Segment Start: Records for the exercise

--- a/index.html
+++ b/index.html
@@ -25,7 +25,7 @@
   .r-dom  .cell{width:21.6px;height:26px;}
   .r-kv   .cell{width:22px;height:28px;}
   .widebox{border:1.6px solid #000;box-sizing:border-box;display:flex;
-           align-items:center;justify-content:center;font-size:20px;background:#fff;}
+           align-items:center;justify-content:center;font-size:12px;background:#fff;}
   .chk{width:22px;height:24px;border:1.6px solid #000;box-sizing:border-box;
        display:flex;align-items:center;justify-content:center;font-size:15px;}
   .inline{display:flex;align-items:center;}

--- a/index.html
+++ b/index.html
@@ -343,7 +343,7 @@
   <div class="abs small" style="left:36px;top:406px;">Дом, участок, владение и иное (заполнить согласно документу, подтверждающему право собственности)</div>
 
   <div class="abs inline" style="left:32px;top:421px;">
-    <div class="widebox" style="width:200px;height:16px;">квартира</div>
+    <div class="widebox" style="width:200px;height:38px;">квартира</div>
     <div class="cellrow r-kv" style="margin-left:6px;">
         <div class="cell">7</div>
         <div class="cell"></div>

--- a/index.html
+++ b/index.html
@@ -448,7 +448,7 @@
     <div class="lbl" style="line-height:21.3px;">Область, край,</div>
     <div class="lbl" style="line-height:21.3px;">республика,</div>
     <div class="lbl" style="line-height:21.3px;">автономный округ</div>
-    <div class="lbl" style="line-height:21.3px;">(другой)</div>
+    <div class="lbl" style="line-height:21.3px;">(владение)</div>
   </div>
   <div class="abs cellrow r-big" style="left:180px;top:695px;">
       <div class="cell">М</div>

Segment End: Records for the exercise
Segment Start: Records for the exercise

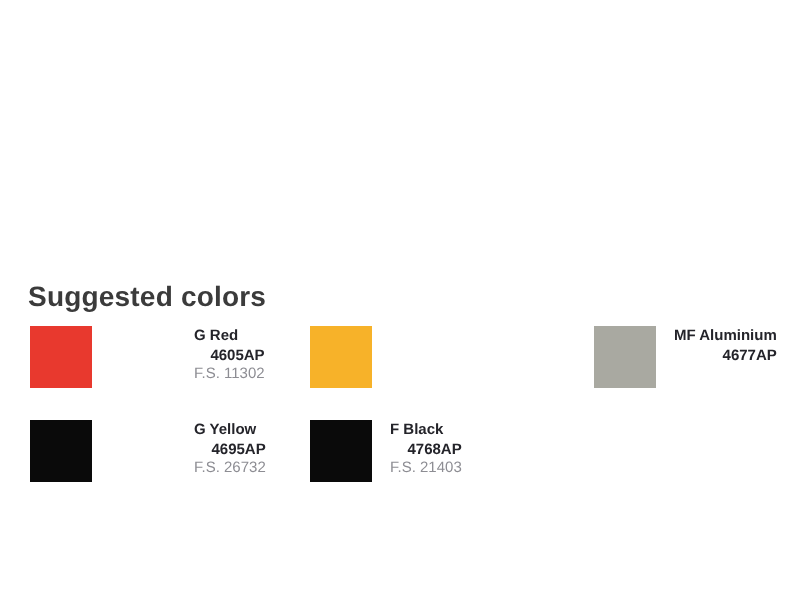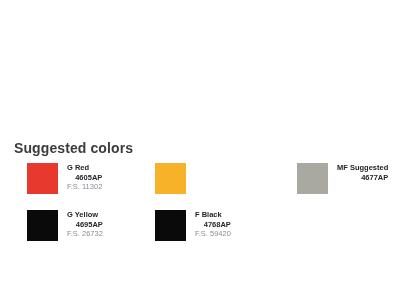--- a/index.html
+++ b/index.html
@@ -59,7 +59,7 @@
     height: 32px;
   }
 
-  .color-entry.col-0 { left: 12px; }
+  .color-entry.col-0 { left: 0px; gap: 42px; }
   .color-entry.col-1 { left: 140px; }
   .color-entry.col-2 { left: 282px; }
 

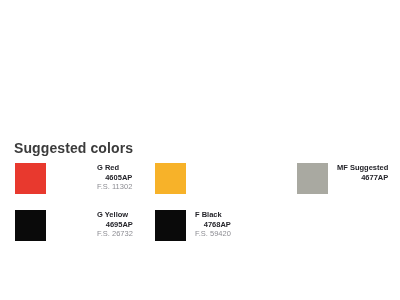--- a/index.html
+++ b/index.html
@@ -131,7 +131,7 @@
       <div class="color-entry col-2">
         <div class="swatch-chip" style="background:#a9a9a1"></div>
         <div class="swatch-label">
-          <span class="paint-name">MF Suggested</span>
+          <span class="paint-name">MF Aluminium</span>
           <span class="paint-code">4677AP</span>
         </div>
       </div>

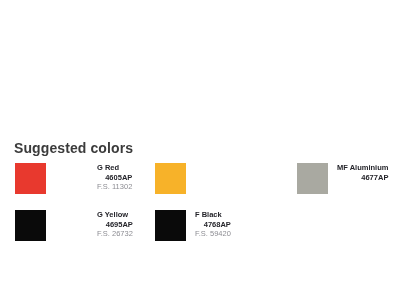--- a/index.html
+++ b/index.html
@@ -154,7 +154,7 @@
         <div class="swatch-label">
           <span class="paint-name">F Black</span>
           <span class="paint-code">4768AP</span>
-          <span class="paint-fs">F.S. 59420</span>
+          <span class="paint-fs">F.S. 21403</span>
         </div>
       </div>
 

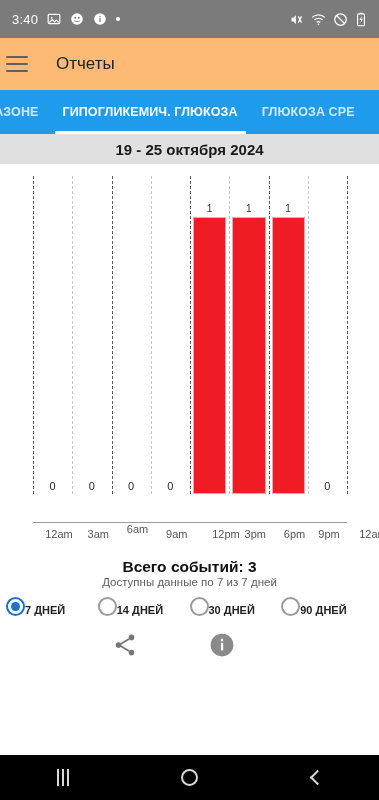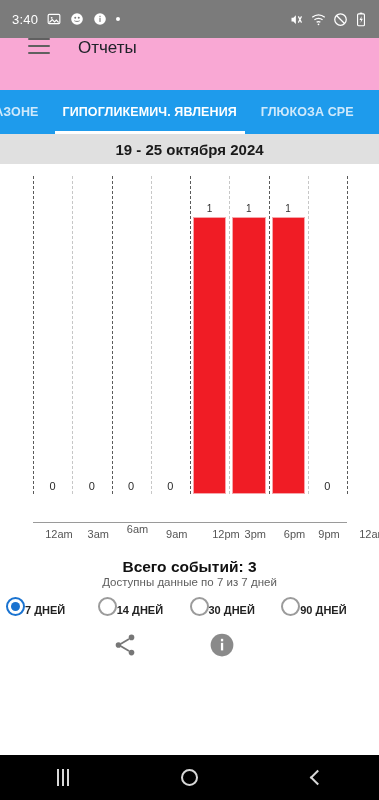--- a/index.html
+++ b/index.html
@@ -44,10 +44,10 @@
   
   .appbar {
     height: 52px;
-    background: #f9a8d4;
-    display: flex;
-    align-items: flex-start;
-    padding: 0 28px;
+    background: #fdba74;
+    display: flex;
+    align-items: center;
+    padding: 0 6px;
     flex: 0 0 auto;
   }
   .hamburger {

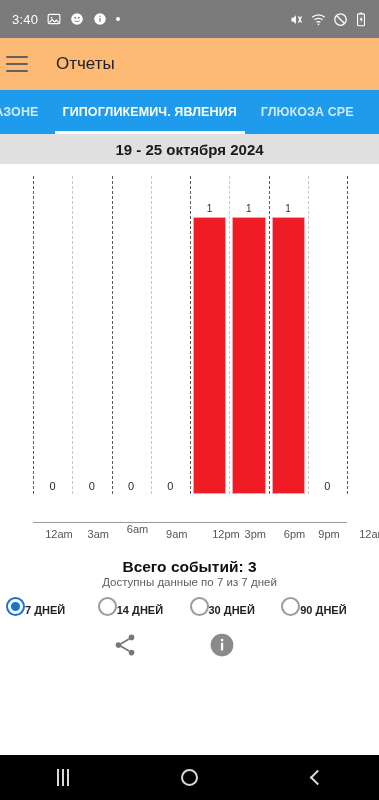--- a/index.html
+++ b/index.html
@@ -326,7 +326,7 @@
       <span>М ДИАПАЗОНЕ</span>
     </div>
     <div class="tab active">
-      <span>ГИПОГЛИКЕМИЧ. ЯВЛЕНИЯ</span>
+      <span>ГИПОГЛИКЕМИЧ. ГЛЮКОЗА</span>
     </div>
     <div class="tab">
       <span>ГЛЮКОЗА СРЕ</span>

Segment End: Records for the exercise

### [Goal of the exercise]
Each line above that contains the word "content" should be copied.

### [Your solution]
-           align-items:center;justify-content:center;font-size:20px;background:#fff;}
+           align-items:center;justify-content:center;font-size:12px;background:#fff;}
        display:flex;align-items:center;justify-content:center;font-size:15px;}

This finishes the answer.